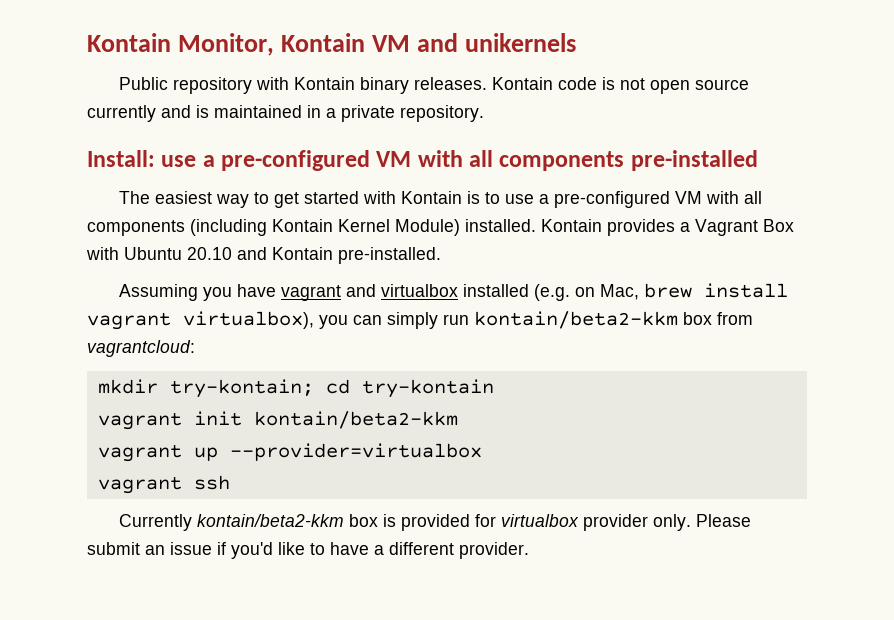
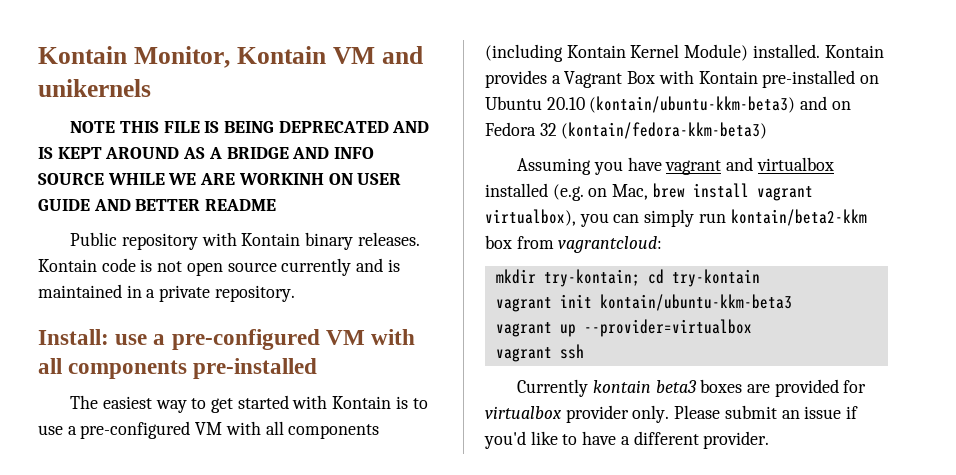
+ NOTE THIS FILE IS BEING DEPRECATED AND IS KEPT AROUND AS A BRIDGE AND INFO SOURCE WHILE WE ARE WORKINH ON USER GUIDE AND BETTER README
- Kontain provides a Vagrant Box with Ubuntu 20.10 and Kontain pre-installed.
+ Kontain provides a Vagrant Box with Kontain pre-installed on Ubuntu 20.10 (kontain/ubuntu-kkm-beta3) and on Fedora 32 (kontain/fedora-kkm-beta3)
- vagrant init kontain/beta2-kkm
+ vagrant init kontain/ubuntu-kkm-beta3
- Currently kontain/beta2-kkm box is provided for virtualbox provider only.
+ Currently kontain beta3 boxes are provided for virtualbox provider only.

▶ **TASK BRIEF**
Without any pictures, return the entries exactly as given.

▶ **EXPECTED OUTPUT**
+ NOTE THIS FILE IS BEING DEPRECATED AND IS KEPT AROUND AS A BRIDGE AND INFO SOURCE WHILE WE ARE WORKINH ON USER GUIDE AND BETTER README
- Kontain provides a Vagrant Box with Ubuntu 20.10 and Kontain pre-installed.
+ Kontain provides a Vagrant Box with Kontain pre-installed on Ubuntu 20.10 (kontain/ubuntu-kkm-beta3) and on Fedora 32 (kontain/fedora-kkm-beta3)
- vagrant init kontain/beta2-kkm
+ vagrant init kontain/ubuntu-kkm-beta3
- Currently kontain/beta2-kkm box is provided for virtualbox provider only.
+ Currently kontain beta3 boxes are provided for virtualbox provider only.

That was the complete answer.